> **WHAT IS NEEDED**
Using the material below, return exactly the lines between the one holding "font-weight: none ->" and the one holding "none -> <span>must", inclusive, and no others.

> **DATA TO USE**
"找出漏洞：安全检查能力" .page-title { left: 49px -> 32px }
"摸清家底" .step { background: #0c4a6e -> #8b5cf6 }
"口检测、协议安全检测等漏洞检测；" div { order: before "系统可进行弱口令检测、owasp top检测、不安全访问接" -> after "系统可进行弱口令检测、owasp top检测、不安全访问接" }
* * *
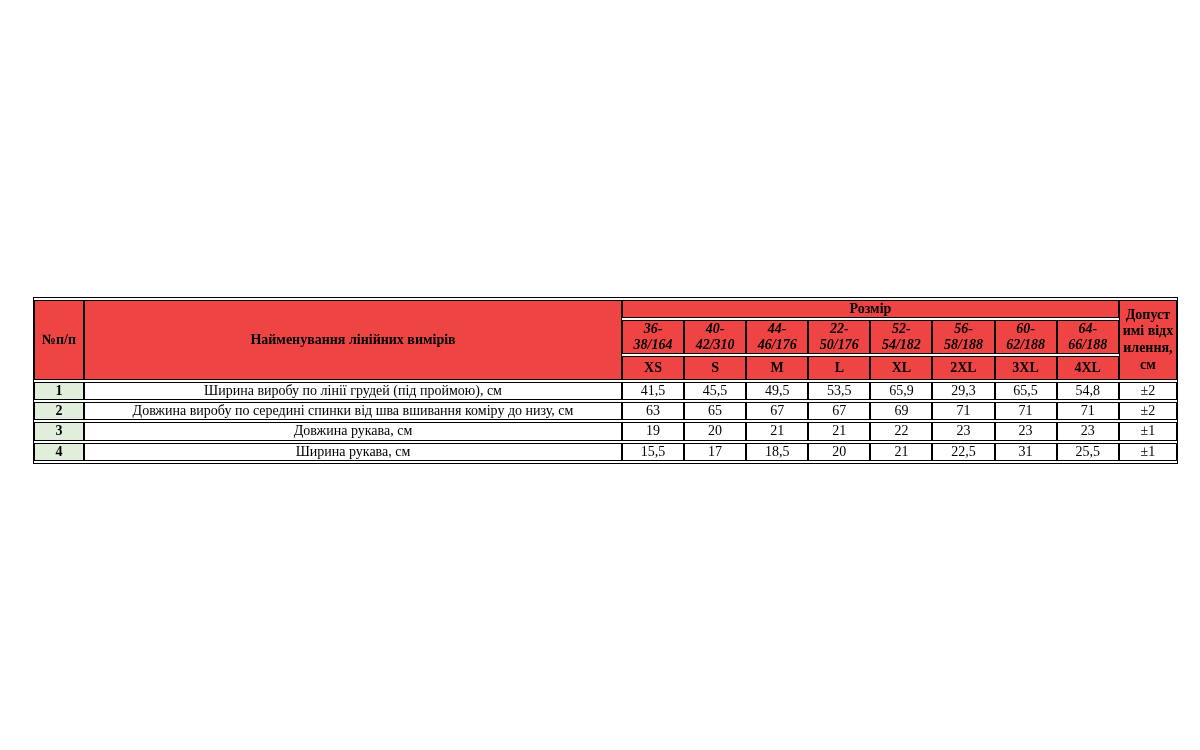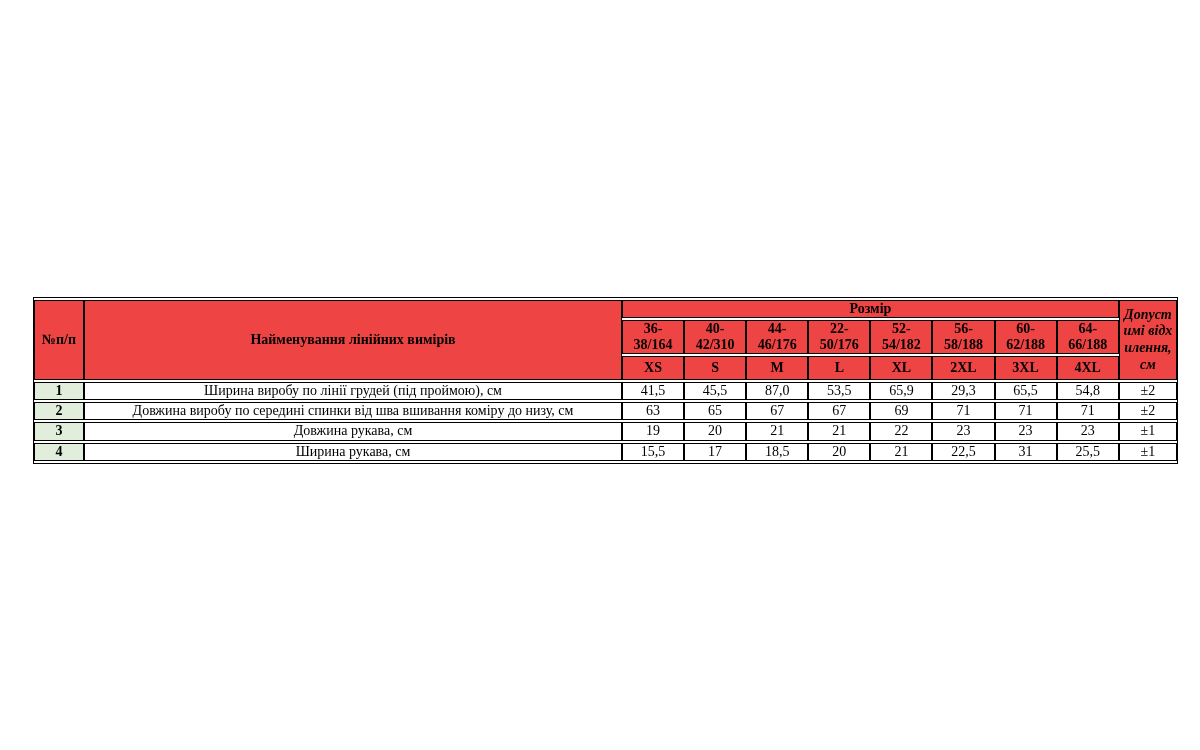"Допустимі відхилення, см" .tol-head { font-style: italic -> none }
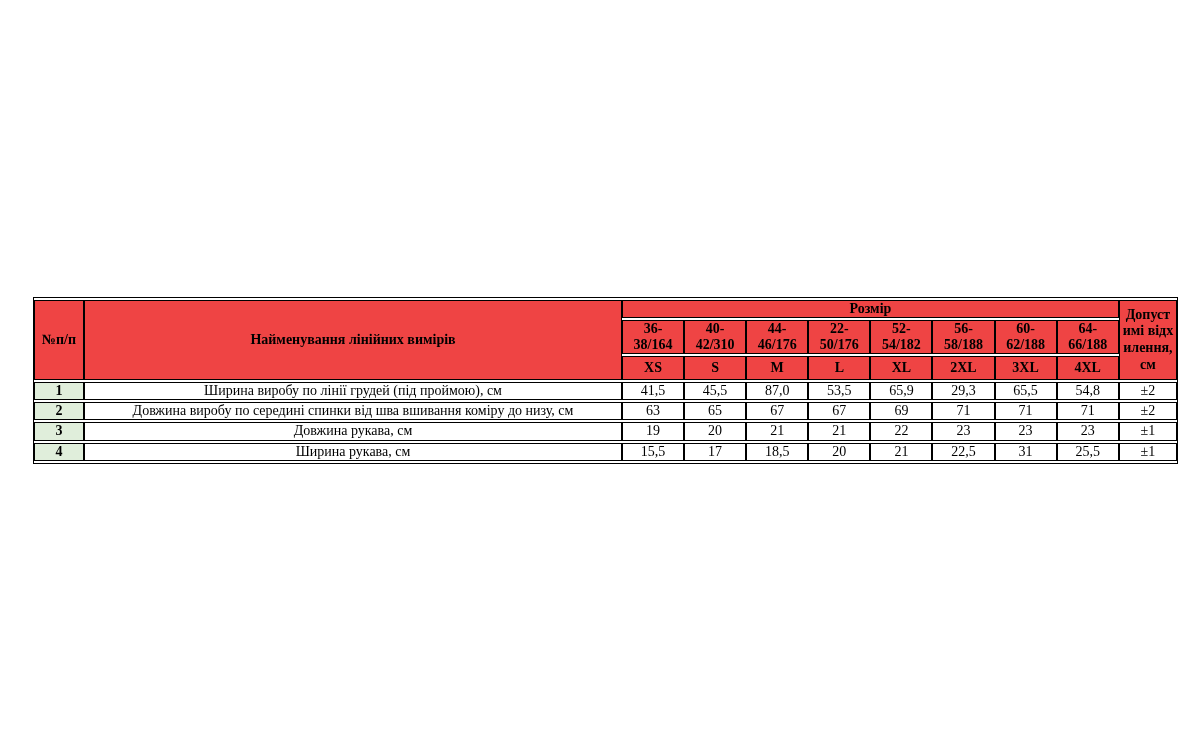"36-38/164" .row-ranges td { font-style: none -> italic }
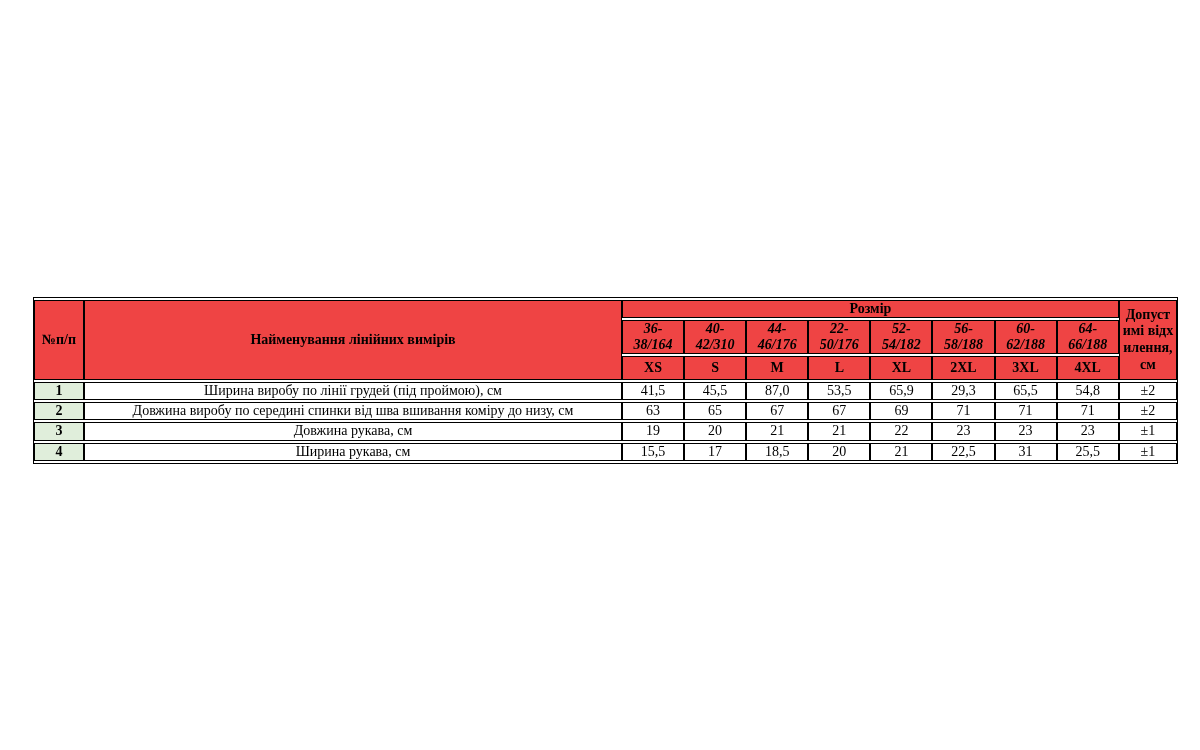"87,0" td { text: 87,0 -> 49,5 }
---
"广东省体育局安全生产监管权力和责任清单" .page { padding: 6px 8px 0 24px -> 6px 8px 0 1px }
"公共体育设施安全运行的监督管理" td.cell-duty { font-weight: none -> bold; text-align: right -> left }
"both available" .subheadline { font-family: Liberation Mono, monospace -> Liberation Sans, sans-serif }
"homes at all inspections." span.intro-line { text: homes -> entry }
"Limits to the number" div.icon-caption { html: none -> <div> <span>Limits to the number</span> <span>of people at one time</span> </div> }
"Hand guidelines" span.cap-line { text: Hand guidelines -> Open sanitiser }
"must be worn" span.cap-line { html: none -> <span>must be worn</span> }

> **YOUR SOLUTION**
"公共体育设施安全运行的监督管理" td.cell-duty { font-weight: none -> bold; text-align: right -> left }
"both available" .subheadline { font-family: Liberation Mono, monospace -> Liberation Sans, sans-serif }
"homes at all inspections." span.intro-line { text: homes -> entry }
"Limits to the number" div.icon-caption { html: none -> <div> <span>Limits to the number</span> <span>of people at one time</span> </div> }
"Hand guidelines" span.cap-line { text: Hand guidelines -> Open sanitiser }
"must be worn" span.cap-line { html: none -> <span>must be worn</span> }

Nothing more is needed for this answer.